Dexmedetomidine relieves formaldehyde-induced pain in rats through both α2 adrenoceptor and imidazoline receptor.

Abstract

Dexmedetomidine (DEX) is a highly selective α2 adrenergic receptor agonist. In this study, we investigated the analgesic effect and the underlying mechanisms of DEX on inflammatory visceral pain in rats. Twenty-five male Sprague Dawley (SD) rats were randomly divided into 5 groups, including control, sham, low dose DEX, medium dose DEX and high dose DEX group.
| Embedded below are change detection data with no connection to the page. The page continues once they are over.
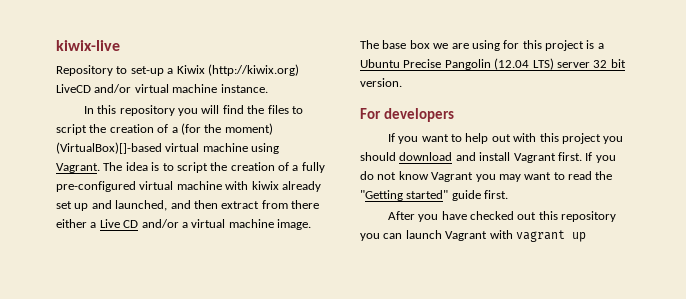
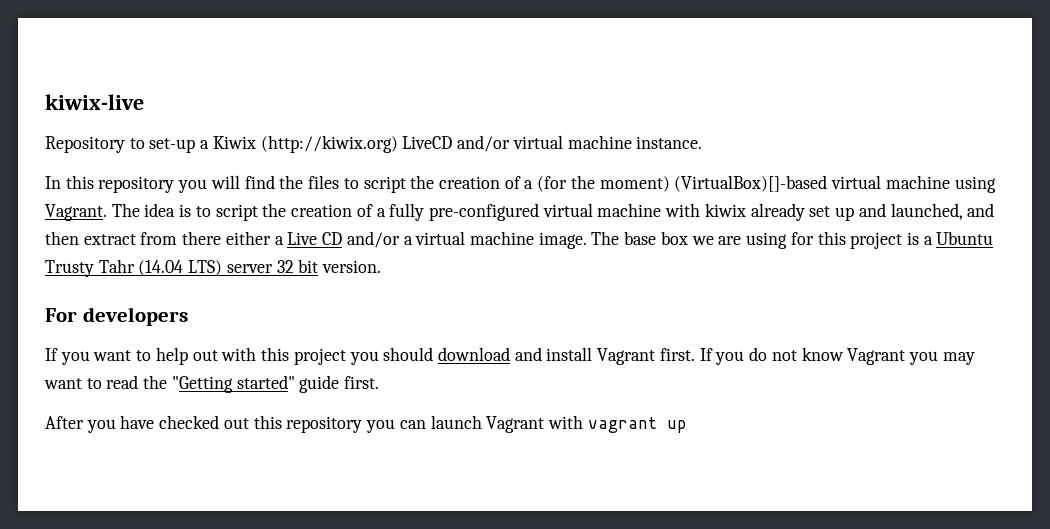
[403,58,530,70] Precise Pangolin (12.04 -> [45,259,184,277] Trusty Tahr (14.04

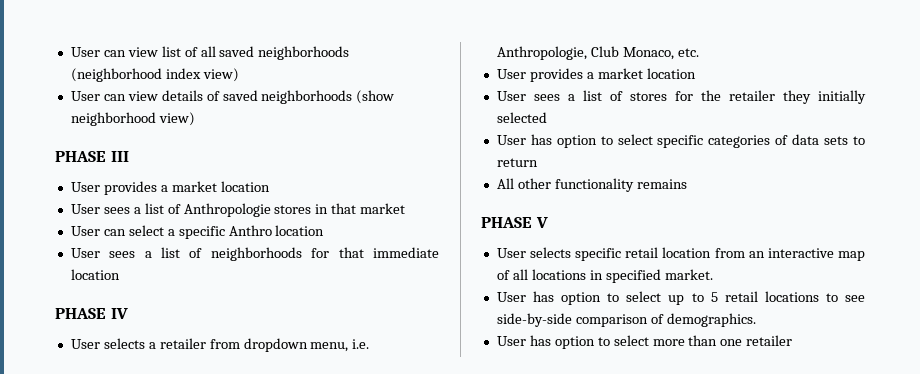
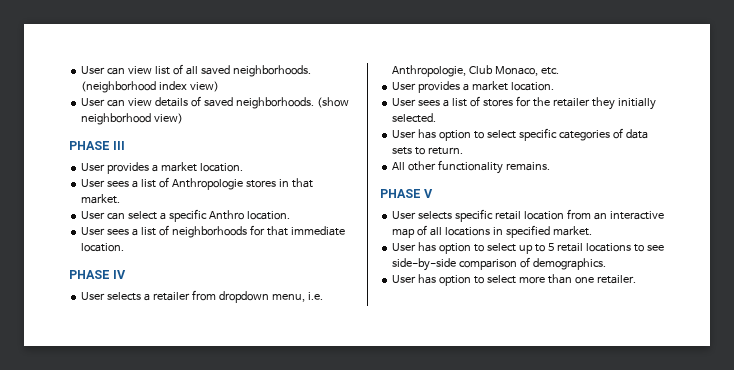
[258,46,350,60] neighborhoods -> [232,65,311,77] neighborhoods.
[261,90,353,104] neighborhoods -> [235,97,314,109] neighborhoods.
[220,181,270,192] location -> [199,163,243,172] location.
[360,203,406,214] market -> [81,194,121,204] market.
[275,225,325,236] location -> [246,211,290,220] location.
[70,269,120,280] location -> [81,243,125,252] location.
[646,68,696,79] location -> [510,82,554,91] location.
[496,112,547,123] selected -> [392,113,437,123] selected.
[496,158,538,167] return -> [428,147,464,155] return.
[636,179,687,189] remains -> [506,162,551,171] remains.
[746,335,793,346] retailer -> [596,275,636,284] retailer.

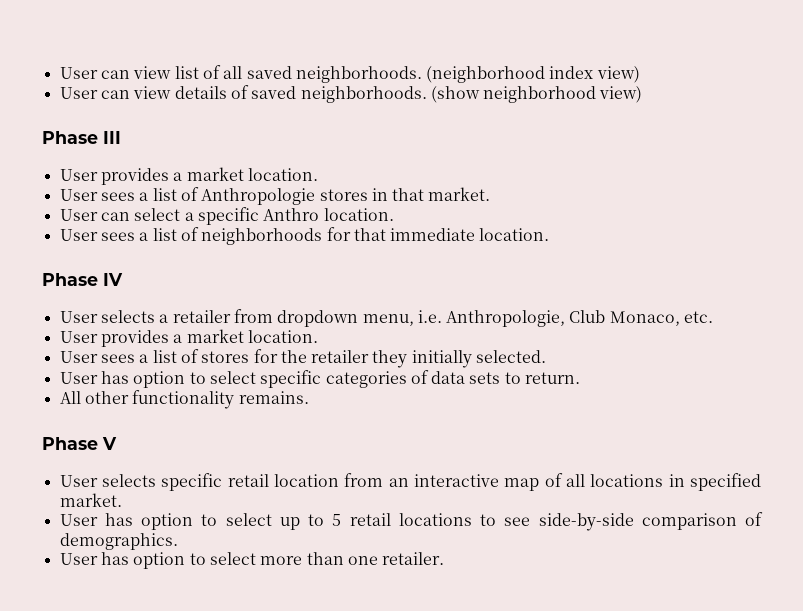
[69,141,110,150] PHASE -> [42,131,98,144] Phase
[69,270,110,279] PHASE -> [42,273,98,286] Phase
[380,189,421,198] PHASE -> [42,437,98,450] Phase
Pain was induced with 10% formalin and scored every 15min till 2 h-post the induction. Hematoxylin-eosin (HE) staining was used to evaluate the toxicity of DEX on spinal cord neurons. Acetycholine (Ach) and noradrenaline (NA) levels were determined by using ELISA method. The expressions of natural nitric oxide synthase (nNOS), protein kinase γ (PKCγ) and protease-activated receptor 2 (PAR2) were determined by using western blot. DEX treatment relieved formaldehyde-induced pain in rats in a dose-dependent manner. Furthermore, DEX showed little neuro-toxicity on the spinal cord neurons, even at the highest dosage used in our study. Ach level was significantly increased in Sham group compared with control group. DEX treatment decreased NA levels and increased Ach levels in the incubation medium of spinal cord sections. Western blot analysis showed that the expression of nNOS, PKCγ and PAR2 was significantly decreased in DEX group compared with Sham group, whereas these effects of DEX on nNOS, PKCγ and PAR2 were blocked by both yohimbine and idazoxan, indicating that the analgesic effect of DEX is mediated by both α2 adrenergic receptor and imidazoline receptor. Yohimbine and idazoxan treatment significantly enhanced pain scores compared to DEX group, and which antagonizes the effects DEX. In conclusion, our study demonstrated that DEX could inhibit formaldehyde-induced pain by inhibiting nNOS, PKCγ and PAR2 expression through α2 adrenergic receptor and imidazoline receptor.